* _Required work_: Look through the entries below. Report each line that has the word "Font" in it.

[Extracted records Boundary: Start]

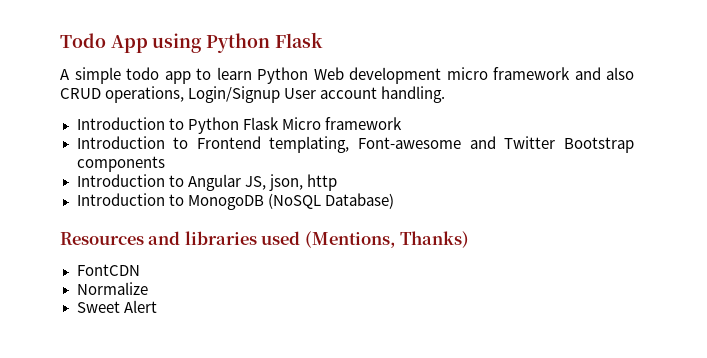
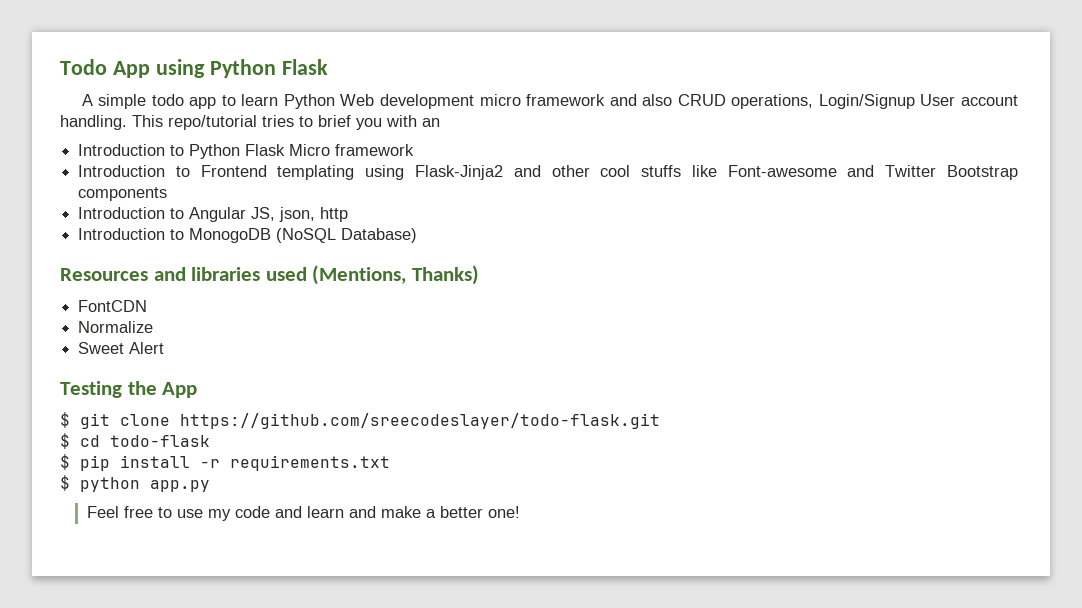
+ This repo/tutorial tries to brief you with an
- Introduction to Frontend templating, Font-awesome and Twitter Bootstrap components
+ Introduction to Frontend templating using Flask-Jinja2 and other cool stuffs like Font-awesome and Twitter Bootstrap components
+ Testing the App
+ $ git clone https://github.com/sreecodeslayer/todo-flask.git
+ $ cd todo-flask
+ $ pip install -r requirements.txt
+ $ python app.py
+ Feel free to use my code and learn and make a better one!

[Extracted records Boundary: End]

* _Exercise response_:
- Introduction to Frontend templating, Font-awesome and Twitter Bootstrap components
+ Introduction to Frontend templating using Flask-Jinja2 and other cool stuffs like Font-awesome and Twitter Bootstrap components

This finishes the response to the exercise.